The other night, I attended a preview screening of “The Green Prince,” a documentary film on the son of a top Hamas leader who became an Israeli agent. It debuts Friday in New York, Los Angeles and Washington, DC.
Based on Mosab Hassan Yousef’s memoir, Son of Hamas, “The Green Prince” tells the story of the oldest son of one of the founders of Hamas and its leader on the West Bank (Sheikh Hassan Yousef) who became Israel’s most valuable informant, and the Shin Bet agent who sacrificed his career to stand by him. Mosab Yousef’s story is encapsulated online in a film review published in The Daily Beast, one month ago.
|Mosab Hassan Yousef|
Previously, I had only vaguely known about this person, including the unlikely fact that he converted to Christianity and has been outspoken in his opposition to Hamas. What convinced Mosab to betray his father’s cause was his experience in a Hamas-controlled compound in an Israeli prison, where he learned of the group’s wanton brutality (a fact of life in many if not most prisons everywhere is that organized groups of prisoners exercise enormous power). As he told the audience in a post-screening Q & A, 16 people were murdered in that prison by Hamas on the barest suspicion of working for Israel, with many others tortured.

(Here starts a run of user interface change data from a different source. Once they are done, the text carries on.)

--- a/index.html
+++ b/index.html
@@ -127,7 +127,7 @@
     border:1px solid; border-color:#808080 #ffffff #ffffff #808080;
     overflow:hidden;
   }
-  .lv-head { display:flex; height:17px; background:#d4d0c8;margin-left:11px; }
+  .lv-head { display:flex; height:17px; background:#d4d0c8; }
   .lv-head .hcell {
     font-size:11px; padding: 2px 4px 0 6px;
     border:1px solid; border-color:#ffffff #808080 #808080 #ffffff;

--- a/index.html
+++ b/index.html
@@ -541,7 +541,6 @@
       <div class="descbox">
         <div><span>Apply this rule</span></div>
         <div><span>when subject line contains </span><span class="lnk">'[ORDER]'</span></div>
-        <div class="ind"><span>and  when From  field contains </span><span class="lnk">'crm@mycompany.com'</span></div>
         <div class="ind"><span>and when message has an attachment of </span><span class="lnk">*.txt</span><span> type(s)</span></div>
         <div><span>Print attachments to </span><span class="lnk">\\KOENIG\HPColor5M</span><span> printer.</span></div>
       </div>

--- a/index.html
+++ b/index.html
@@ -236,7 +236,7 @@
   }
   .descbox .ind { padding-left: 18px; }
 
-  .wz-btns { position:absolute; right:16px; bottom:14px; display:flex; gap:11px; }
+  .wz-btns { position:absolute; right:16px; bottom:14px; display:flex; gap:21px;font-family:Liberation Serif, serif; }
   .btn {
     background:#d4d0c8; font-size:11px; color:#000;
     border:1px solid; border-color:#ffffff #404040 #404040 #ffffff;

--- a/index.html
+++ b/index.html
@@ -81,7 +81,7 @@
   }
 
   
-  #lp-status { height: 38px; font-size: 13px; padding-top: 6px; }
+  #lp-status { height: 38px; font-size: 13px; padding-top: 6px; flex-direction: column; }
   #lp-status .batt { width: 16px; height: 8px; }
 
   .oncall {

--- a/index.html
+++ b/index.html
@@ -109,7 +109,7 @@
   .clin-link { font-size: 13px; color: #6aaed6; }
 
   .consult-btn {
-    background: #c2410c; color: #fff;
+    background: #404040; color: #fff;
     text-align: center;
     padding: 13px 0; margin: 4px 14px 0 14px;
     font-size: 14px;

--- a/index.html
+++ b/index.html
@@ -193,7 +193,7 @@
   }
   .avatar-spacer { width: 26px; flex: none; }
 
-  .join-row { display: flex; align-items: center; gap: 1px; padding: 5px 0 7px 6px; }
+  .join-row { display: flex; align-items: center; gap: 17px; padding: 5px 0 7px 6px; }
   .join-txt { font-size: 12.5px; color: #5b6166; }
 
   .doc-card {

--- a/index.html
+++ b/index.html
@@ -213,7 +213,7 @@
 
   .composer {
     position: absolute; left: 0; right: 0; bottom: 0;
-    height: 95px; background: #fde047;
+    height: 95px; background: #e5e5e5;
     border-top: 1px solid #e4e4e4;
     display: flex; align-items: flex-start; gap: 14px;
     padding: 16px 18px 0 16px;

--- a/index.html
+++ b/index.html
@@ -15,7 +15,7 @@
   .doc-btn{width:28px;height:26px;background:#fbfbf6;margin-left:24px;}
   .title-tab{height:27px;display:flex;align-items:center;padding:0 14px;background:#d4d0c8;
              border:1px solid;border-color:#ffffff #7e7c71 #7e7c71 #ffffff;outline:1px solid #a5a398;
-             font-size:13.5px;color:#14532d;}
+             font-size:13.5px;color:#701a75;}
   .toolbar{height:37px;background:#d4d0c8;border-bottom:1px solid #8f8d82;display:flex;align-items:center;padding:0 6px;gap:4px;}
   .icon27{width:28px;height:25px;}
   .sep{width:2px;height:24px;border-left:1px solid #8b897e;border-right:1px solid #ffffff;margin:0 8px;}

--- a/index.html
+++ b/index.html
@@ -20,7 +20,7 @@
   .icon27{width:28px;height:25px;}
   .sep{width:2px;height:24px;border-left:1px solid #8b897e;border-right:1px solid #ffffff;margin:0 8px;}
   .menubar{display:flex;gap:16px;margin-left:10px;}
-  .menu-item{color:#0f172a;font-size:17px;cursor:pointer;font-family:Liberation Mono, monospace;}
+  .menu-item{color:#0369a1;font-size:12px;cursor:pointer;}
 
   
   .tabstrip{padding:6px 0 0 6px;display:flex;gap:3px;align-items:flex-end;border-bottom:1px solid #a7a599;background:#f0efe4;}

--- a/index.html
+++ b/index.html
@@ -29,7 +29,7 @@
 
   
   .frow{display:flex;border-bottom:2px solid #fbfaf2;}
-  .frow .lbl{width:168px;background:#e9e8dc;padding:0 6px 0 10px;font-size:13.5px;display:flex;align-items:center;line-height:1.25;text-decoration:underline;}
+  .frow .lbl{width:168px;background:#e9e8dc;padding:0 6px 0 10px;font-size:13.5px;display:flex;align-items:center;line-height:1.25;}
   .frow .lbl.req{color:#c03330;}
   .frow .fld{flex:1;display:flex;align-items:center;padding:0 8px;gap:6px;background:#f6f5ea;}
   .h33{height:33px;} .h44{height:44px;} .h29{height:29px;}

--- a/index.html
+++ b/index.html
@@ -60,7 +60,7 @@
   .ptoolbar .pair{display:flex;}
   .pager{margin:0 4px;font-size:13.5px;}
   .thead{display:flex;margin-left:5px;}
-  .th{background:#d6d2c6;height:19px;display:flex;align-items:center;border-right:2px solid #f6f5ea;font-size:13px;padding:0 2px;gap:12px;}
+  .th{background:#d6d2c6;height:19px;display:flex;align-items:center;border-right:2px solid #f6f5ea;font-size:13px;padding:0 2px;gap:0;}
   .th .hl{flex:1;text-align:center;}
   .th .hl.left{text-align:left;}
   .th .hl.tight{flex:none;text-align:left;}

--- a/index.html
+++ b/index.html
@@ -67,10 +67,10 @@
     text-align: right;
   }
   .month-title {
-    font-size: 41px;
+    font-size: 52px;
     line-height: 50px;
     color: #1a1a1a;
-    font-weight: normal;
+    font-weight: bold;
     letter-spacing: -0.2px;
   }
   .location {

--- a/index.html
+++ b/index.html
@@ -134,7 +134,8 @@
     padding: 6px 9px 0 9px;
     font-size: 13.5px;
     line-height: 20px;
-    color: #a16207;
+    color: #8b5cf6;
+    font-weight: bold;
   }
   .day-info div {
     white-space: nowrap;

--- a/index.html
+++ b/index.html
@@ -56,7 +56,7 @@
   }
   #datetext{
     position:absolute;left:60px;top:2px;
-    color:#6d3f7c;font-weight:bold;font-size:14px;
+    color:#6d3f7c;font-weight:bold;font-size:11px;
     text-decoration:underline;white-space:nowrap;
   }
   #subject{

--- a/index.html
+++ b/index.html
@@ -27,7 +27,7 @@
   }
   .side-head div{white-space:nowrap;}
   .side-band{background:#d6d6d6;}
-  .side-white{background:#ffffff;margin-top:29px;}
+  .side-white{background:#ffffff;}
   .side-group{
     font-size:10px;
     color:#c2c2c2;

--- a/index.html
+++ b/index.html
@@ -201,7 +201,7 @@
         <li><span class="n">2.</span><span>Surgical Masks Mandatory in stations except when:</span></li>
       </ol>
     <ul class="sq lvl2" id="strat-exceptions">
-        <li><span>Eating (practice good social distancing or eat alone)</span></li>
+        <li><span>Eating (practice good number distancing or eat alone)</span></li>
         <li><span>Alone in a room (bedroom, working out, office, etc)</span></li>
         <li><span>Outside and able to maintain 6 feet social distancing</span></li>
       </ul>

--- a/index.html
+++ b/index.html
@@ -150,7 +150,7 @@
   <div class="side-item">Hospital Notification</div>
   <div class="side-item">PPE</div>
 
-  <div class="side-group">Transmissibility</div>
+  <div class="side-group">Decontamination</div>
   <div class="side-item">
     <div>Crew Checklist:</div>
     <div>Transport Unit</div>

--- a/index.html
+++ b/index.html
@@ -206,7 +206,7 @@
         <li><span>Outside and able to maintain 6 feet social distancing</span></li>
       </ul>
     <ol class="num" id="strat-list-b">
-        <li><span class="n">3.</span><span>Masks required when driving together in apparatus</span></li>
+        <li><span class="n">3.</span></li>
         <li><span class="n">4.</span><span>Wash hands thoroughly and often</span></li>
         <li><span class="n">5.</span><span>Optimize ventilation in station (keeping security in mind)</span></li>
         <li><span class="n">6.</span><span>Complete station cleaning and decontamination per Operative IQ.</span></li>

Mosab worked as his father’s closest assistant during the worst years of the Second Intifada. Those bloody times reinforced his conviction that “. . . cowards in the name of courage are leading children, women, and an entire nation to death.” According to the film, he facilitated Israel’s arrest of a number of bomb plotters while deftly avoiding suspicion; he even managed to convince his father to go into hiding with an “anonymous” tip — which saved his life at a time when Israel was assassinating most Hamas leaders. Interestingly, his father eventually entertained a more moderate course for Hamas, that of a long-term hudna (truce) with Israel.
Mosab’s story helped explain two historical occurrences: Most critical for me was his testimony as to Arafat’s complicity with Hamas and other factions in supporting violent attacks on Israeli civilians during the Second Intifada; Mosab had a unique vantage point, being privy to secret communications between his father and Arafat. This uncomfortable fact is more readily believed by the right than the left; but I recall that no less a dovish commentator than Robert Malley (a former Clinton-era official) has said of Arafat that after being disappointed by Barak and Clinton at Camp David, he chose to “ride the tiger” of violence, thinking very wrongly that it would help the Palestinians negotiate a better deal. Instead, the Second Intifada massively wounded Israel’s electoral peace camp, a blow from which it has not yet fully recovered, and perhaps never will.
The second was Mosab’s discovery, from repeatedly viewing film footage of a deadly explosion at a Hamas military parade in Gaza, that it was the result of an accident rather than an Israeli attack. His father is shown on television bitterly blaming Israel, but his son explained in the movie that he had convinced his father that the color of the smoke indicated an explosion on the ground rather than from the air.
Finally, what interested me was his response to a question from the audience on his current state of religious faith. He said that since spending most of his life as a Muslim, he has been to many churches and synagogues, and loves religion and rituals, but chooses no religion at this time. He practices (and teaches) yoga, is a vegan, and spoke appealingly of “growing, evolving, learning.” Perhaps Mosab can be characterized as a humanist today. At the end of the evening, both he and his former Shin Bet handler, Gonen Ben Yitzhak (also present at the Q & A), expressed the hope that their unlikely friendship signifies that peace is still possible.